=== TRY IT ===
Read the lines of the data below and retrieve those with "docs".

=== INPUT FOR THIS TASK ===
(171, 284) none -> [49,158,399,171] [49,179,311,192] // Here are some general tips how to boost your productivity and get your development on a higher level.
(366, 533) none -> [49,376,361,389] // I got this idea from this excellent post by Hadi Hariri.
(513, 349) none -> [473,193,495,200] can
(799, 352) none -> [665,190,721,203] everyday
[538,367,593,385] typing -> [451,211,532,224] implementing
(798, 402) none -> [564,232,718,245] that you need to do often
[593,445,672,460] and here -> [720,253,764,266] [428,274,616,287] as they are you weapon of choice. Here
* * *
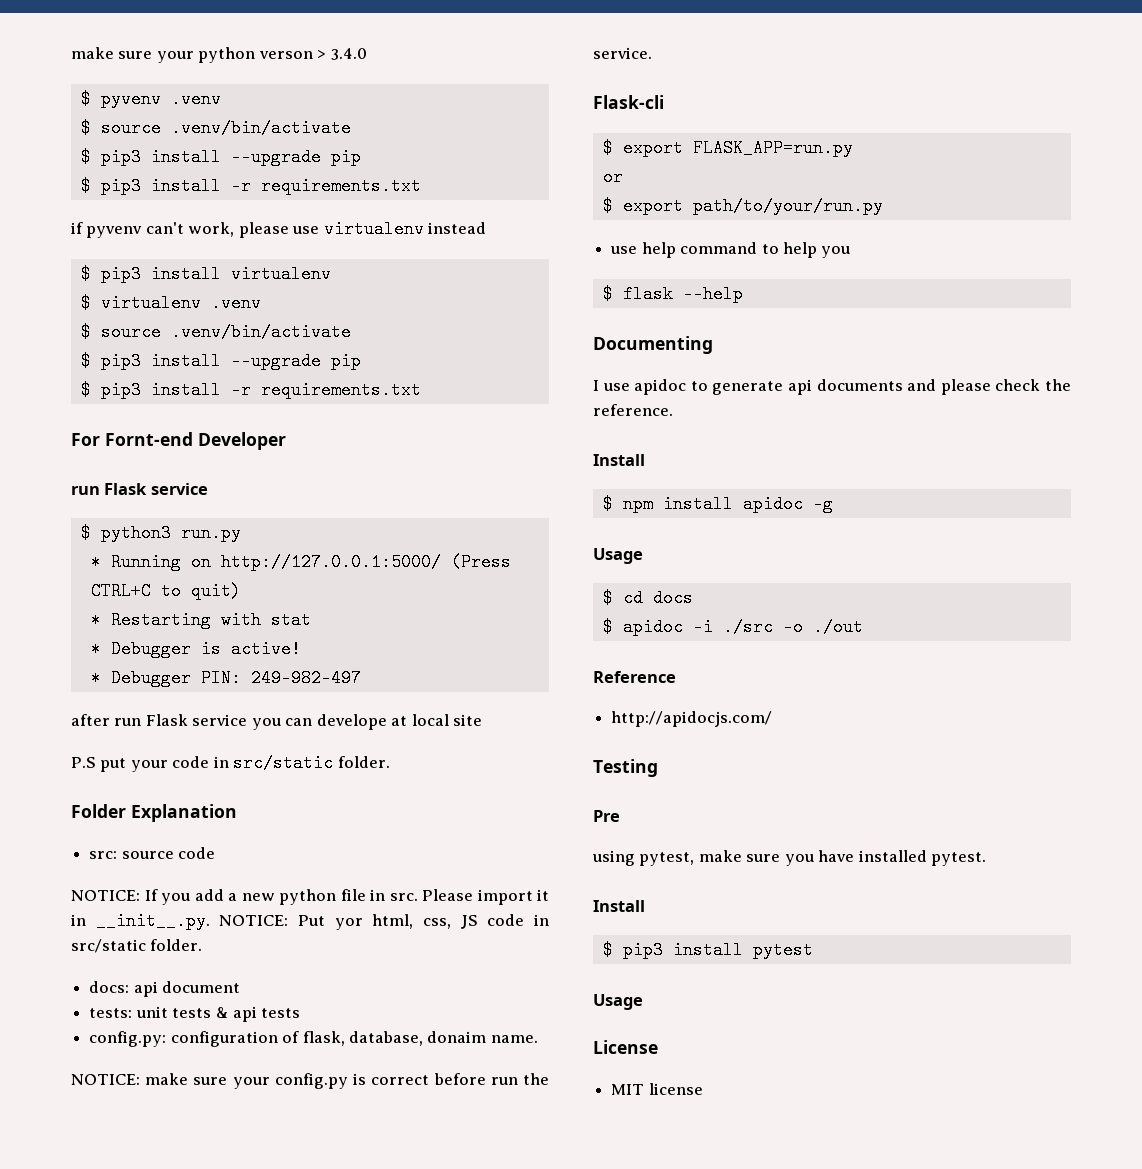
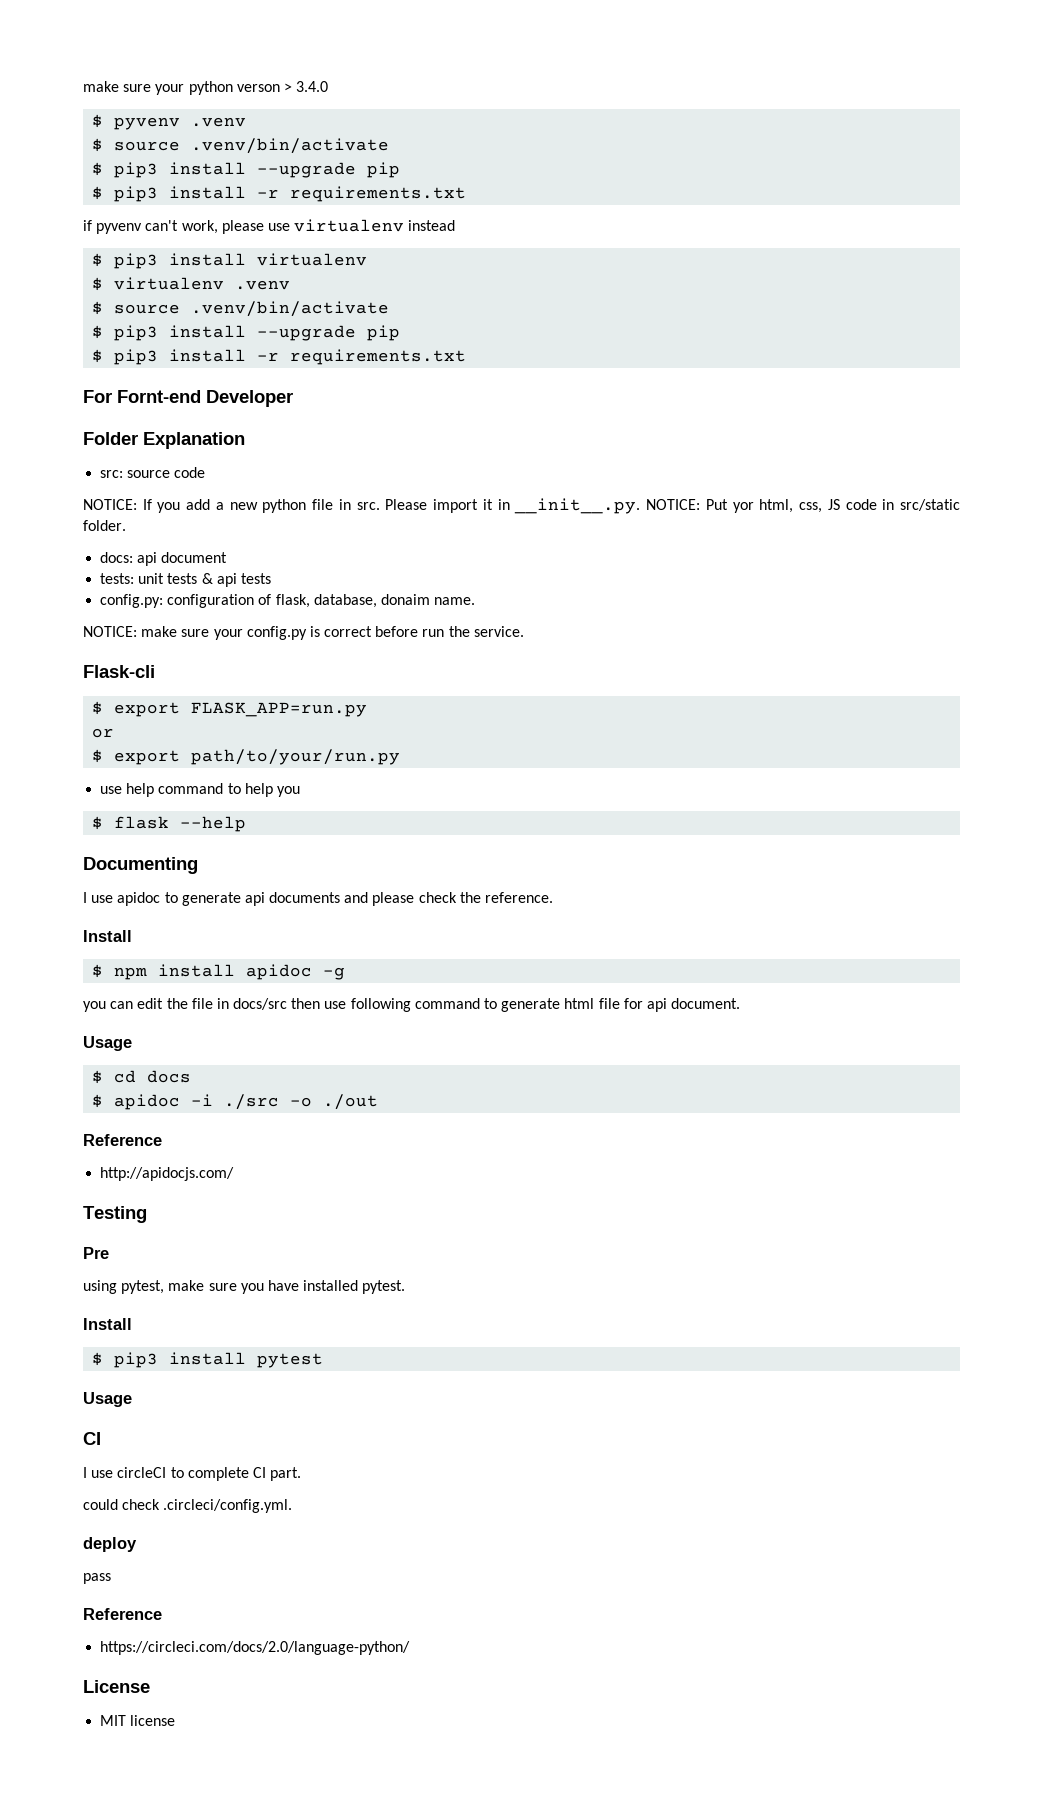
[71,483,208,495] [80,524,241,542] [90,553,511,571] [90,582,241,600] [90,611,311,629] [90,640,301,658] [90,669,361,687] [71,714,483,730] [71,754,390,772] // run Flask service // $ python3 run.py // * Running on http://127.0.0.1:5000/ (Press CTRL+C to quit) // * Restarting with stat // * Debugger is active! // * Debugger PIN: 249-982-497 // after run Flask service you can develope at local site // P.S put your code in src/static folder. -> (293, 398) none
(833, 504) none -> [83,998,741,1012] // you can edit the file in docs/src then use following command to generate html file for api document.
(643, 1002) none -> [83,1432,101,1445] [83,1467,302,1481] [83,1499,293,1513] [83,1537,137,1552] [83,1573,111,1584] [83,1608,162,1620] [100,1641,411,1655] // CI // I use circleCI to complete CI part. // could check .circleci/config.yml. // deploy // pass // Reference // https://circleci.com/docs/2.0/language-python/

=== TASK RESPONSE ===
(833, 504) none -> [83,998,741,1012] // you can edit the file in docs/src then use following command to generate html file for api document.
(643, 1002) none -> [83,1432,101,1445] [83,1467,302,1481] [83,1499,293,1513] [83,1537,137,1552] [83,1573,111,1584] [83,1608,162,1620] [100,1641,411,1655] // CI // I use circleCI to complete CI part. // could check .circleci/config.yml. // deploy // pass // Reference // https://circleci.com/docs/2.0/language-python/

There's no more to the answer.